(for links, see below in Zed’s comment)
Hello all,
Happy New Year!
We need more interpreters right? Right?
This project is not a new interpreter, but instead a unified, modern implementation of arguably the most popular interpreter VMs (Twine excluded). My attempt at this is a project I call “Zart”, which is developed with the Dart/Flutter language.
Source on github: atebitftw/zart
Background
Zart was originally my little labor of love to bring the Z-Machine onto a modern development platform, but I decided to expand it for broader interpreter support. Zart currently supports z-machine and glulx story files. I hope to add TADS 3 very soon.
Why Dart/Flutter?
Zart attempts to take full advantage of Dart’s Flutter framework, which allows any Flutter project to compile to multiple target platforms, with a modern UI/UX feel. Flutter supports the following compile targets: Window, Mac, Linux, Android, IOS and Web (transpiles to js/wasm).
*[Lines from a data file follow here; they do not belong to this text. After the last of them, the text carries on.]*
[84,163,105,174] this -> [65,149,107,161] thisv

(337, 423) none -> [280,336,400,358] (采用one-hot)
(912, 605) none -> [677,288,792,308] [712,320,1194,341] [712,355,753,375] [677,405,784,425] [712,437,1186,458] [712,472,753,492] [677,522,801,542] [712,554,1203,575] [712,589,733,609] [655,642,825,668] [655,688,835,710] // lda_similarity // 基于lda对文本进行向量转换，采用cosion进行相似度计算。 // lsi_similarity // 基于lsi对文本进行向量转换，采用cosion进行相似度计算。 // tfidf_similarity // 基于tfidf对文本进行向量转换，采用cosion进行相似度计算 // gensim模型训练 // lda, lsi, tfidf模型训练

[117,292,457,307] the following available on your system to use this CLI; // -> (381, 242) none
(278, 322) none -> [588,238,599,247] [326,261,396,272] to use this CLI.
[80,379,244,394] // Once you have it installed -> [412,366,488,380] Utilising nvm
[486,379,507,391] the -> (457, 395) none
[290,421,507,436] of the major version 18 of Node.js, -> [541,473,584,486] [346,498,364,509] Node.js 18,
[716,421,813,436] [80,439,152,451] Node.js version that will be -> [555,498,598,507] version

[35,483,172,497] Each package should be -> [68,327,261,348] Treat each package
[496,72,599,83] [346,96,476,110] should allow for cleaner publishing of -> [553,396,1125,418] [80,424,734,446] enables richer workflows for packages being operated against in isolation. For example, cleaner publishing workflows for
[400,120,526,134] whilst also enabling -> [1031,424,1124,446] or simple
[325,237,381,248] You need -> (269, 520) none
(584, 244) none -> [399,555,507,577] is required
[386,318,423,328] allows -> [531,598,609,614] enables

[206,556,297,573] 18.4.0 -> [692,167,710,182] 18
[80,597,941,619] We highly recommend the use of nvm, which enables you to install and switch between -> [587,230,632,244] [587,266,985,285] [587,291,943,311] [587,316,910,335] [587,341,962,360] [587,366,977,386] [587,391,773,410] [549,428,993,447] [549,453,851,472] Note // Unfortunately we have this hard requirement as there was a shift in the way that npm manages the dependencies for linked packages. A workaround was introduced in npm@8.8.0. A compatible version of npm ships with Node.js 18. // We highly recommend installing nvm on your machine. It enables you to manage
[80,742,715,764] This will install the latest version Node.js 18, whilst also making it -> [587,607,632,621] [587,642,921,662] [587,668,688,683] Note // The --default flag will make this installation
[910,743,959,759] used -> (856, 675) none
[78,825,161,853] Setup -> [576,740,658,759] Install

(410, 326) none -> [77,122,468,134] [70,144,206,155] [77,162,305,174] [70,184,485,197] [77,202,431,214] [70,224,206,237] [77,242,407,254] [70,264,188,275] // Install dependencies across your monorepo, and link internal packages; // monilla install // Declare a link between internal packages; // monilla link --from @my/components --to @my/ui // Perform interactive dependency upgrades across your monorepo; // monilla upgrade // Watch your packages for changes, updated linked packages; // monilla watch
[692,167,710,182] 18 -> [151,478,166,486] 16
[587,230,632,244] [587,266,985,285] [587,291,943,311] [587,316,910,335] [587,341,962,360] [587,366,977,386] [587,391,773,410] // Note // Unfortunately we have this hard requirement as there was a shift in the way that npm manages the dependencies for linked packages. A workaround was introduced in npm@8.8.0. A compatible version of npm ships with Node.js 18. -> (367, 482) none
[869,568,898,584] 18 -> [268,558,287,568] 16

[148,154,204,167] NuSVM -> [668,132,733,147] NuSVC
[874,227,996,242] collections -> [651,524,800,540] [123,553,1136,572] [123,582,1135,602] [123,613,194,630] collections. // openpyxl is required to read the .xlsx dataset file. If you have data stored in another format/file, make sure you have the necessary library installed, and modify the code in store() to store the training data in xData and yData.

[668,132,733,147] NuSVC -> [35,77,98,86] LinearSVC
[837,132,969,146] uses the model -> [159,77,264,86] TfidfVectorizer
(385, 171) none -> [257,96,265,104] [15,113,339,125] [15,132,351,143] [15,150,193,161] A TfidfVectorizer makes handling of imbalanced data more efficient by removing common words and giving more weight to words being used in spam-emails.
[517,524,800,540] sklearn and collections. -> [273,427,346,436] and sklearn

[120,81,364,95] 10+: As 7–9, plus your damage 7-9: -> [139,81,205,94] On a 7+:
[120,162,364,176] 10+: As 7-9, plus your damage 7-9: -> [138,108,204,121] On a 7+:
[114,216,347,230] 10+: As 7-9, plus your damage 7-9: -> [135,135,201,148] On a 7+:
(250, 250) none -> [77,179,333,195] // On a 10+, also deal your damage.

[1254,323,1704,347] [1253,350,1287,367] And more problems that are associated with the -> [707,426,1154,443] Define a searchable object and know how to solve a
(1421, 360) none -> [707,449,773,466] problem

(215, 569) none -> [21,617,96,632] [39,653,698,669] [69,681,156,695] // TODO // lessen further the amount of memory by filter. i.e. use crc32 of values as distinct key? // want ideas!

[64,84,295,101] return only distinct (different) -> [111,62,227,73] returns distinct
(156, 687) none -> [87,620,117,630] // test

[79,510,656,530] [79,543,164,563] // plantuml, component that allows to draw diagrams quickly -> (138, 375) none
Unified Engine-Agnostic API
Zart also provides a unified API interface called PlatformProvider, allowing developers to build player apps without needing to know the specific implementation details of the underlying interpreter engines. It essentially renders virtual screen updates, which any player app can then render out to their platform of choice. This means that any front-end developer can code to a single API that plays both Z-machine and Glulx games.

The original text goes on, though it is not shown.